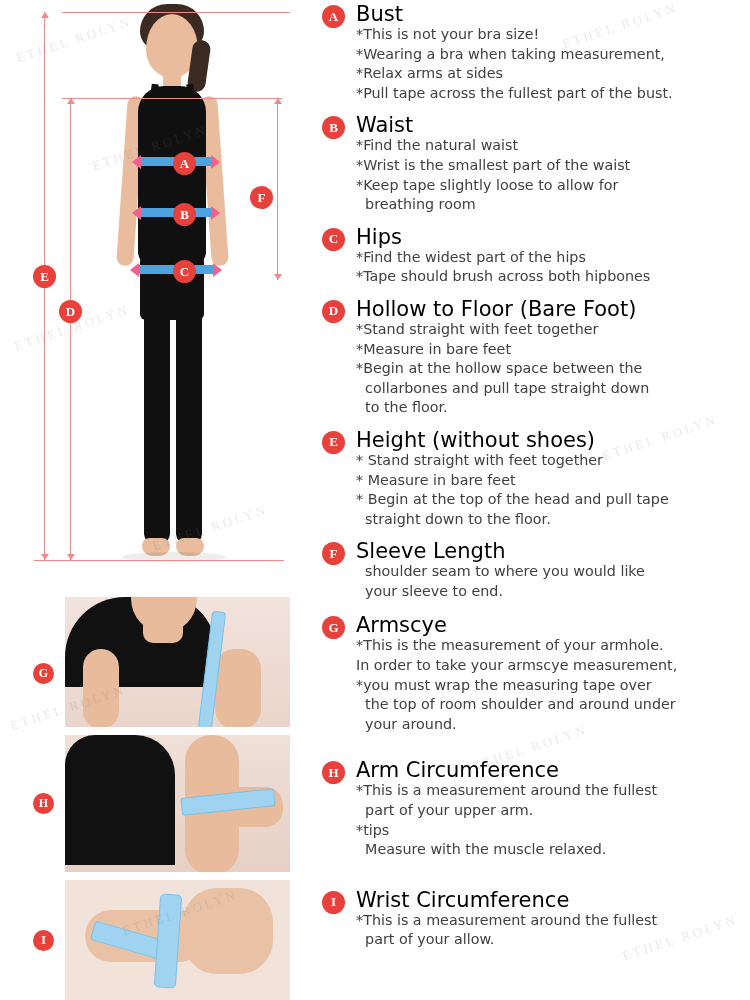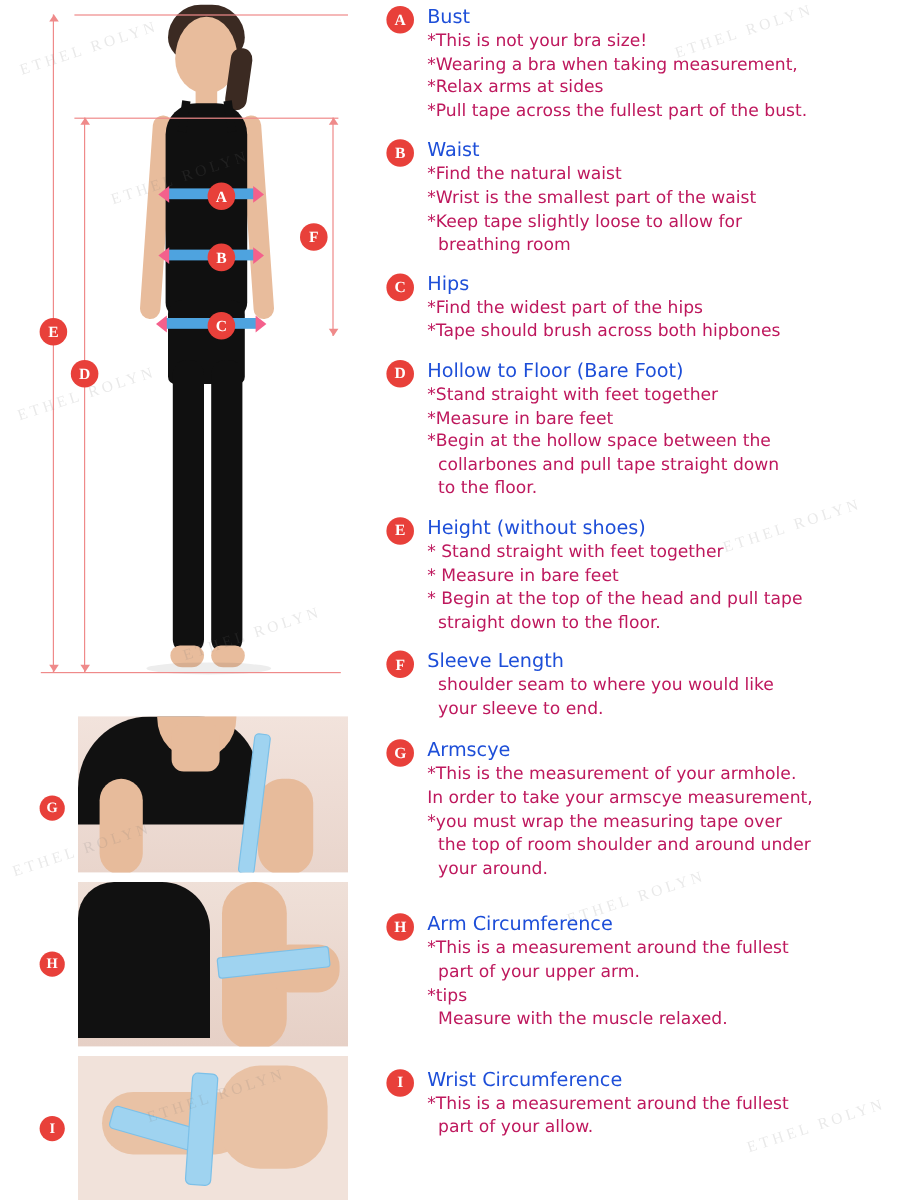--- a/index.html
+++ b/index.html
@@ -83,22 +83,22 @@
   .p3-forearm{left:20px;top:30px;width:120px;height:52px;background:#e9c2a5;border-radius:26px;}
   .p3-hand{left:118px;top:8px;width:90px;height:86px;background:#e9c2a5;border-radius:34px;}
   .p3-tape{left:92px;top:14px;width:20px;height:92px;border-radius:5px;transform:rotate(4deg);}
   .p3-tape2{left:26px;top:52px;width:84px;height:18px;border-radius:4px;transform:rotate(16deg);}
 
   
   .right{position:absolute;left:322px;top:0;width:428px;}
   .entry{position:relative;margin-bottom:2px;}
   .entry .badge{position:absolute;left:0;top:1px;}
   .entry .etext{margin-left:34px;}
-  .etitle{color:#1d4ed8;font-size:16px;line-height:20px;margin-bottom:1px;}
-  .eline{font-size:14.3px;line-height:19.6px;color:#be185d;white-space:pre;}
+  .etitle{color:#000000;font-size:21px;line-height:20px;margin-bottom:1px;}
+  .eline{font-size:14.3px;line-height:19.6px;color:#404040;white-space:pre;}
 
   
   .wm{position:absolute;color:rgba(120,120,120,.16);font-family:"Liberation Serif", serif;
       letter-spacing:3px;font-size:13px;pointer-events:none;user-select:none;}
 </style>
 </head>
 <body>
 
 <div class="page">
::::::
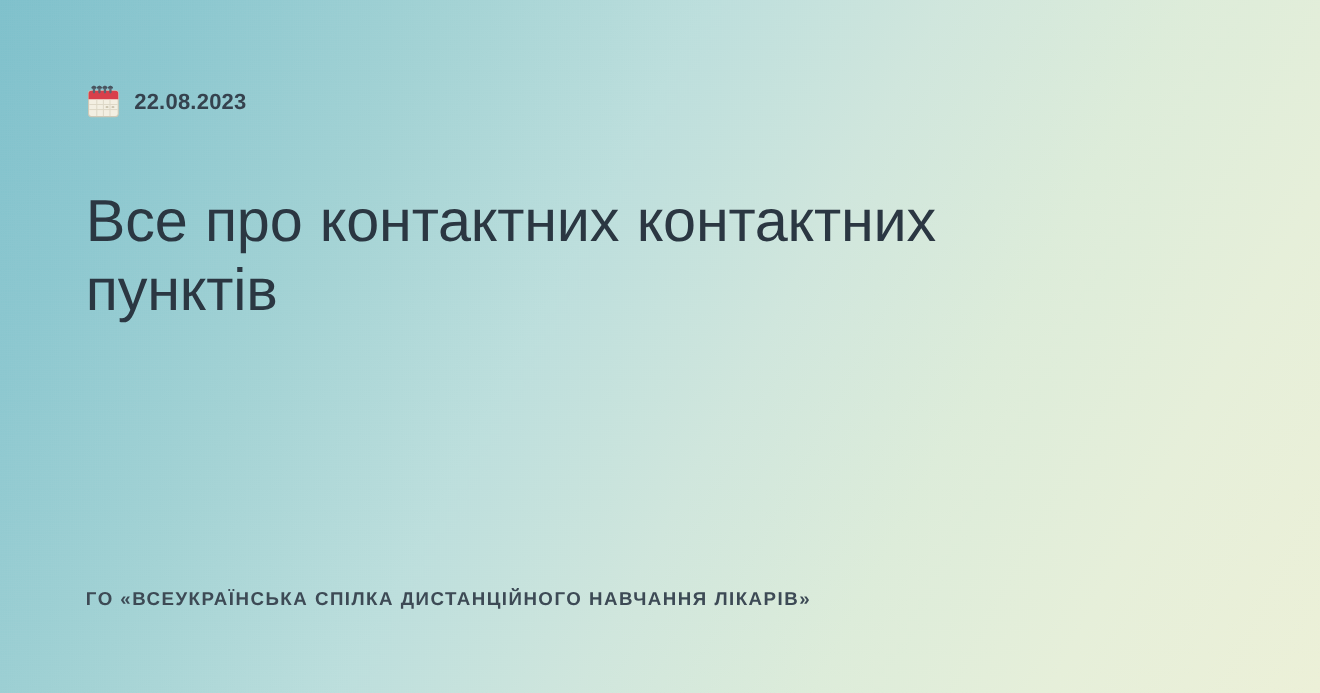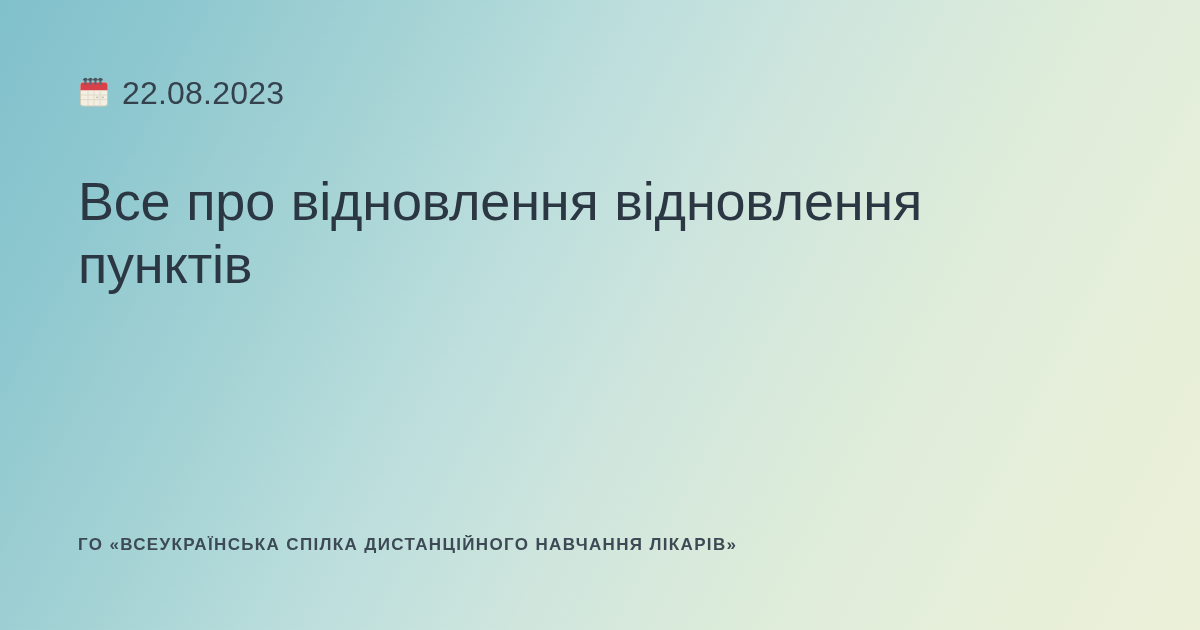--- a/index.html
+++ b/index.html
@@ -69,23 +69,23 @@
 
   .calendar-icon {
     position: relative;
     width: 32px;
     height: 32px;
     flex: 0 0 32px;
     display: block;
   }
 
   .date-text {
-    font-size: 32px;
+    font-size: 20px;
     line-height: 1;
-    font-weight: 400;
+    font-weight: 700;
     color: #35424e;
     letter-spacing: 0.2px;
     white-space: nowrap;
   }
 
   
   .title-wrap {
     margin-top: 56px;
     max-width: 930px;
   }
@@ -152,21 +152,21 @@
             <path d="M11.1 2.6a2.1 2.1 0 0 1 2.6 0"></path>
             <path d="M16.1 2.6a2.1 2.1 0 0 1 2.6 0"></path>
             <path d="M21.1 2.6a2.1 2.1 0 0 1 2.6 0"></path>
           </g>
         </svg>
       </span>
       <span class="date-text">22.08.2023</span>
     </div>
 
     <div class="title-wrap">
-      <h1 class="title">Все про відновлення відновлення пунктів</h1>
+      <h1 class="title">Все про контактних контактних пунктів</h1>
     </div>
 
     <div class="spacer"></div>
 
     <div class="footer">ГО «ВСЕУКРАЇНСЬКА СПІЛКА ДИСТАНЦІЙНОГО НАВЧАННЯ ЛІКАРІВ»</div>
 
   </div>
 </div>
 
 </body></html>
::::::
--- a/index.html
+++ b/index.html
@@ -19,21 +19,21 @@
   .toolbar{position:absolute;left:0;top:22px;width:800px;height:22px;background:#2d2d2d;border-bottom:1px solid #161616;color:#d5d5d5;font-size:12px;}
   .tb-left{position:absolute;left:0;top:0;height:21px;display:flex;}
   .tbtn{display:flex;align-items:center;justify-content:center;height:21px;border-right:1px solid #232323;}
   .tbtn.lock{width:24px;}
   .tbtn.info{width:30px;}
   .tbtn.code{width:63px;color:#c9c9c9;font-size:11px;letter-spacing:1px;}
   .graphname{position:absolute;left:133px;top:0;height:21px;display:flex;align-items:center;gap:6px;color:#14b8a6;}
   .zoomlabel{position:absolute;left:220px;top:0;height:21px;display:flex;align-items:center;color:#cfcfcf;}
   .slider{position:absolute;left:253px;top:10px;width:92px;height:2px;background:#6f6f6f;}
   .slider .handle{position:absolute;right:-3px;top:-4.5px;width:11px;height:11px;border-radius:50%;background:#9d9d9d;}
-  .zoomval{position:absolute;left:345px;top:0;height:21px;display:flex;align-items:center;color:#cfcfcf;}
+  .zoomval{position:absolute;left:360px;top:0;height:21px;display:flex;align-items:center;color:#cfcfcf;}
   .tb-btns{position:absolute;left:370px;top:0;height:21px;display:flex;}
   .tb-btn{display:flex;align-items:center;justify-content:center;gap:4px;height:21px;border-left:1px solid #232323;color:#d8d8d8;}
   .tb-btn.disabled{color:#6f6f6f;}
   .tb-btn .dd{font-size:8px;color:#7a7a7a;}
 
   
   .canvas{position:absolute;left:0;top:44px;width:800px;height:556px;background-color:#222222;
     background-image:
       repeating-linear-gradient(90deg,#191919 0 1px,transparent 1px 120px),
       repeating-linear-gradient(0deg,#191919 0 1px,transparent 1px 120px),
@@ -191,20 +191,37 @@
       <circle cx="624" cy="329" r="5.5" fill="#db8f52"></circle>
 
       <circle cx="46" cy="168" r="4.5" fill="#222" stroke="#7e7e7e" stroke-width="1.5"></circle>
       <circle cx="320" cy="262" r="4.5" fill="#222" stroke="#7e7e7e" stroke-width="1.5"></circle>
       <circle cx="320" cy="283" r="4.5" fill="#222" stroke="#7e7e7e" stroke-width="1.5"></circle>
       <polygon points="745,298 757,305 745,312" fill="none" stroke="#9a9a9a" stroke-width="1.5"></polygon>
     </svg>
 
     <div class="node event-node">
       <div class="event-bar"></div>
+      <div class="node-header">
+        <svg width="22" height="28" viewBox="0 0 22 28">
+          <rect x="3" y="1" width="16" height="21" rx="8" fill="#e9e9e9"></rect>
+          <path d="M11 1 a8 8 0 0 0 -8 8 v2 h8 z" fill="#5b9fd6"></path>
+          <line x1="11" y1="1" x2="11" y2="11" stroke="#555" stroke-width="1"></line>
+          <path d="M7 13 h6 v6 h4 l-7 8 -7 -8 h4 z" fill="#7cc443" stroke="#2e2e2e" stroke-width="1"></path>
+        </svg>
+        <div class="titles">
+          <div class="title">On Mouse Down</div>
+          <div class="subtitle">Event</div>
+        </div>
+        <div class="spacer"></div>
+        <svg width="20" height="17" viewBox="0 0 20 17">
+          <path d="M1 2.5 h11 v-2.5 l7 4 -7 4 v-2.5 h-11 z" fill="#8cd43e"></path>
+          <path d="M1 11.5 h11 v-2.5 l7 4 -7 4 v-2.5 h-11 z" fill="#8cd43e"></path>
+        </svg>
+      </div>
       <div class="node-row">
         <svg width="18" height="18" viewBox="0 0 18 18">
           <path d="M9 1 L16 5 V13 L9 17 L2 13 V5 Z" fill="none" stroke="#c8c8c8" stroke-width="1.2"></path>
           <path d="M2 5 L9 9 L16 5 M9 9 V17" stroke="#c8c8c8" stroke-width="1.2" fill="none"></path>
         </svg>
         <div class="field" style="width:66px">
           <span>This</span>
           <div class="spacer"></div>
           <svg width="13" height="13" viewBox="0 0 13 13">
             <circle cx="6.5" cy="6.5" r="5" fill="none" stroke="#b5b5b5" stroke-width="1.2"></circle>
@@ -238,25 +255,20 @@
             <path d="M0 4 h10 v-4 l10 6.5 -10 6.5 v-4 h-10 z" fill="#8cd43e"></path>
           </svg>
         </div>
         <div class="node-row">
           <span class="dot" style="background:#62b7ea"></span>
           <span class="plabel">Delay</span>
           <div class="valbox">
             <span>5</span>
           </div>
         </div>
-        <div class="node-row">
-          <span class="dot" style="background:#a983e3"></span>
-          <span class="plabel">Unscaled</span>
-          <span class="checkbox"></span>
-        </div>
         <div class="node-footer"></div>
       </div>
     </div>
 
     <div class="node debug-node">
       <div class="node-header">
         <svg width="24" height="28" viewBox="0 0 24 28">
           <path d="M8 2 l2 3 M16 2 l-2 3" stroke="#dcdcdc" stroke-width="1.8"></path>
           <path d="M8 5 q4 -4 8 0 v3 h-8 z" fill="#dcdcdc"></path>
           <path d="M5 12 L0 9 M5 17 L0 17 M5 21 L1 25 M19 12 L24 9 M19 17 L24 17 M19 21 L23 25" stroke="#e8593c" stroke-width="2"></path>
::::::
• PROBLEM STATEMENT: Find how many lines above include "linear", then write only that count.

• RESPONSE TO THIS EXERCISE: 2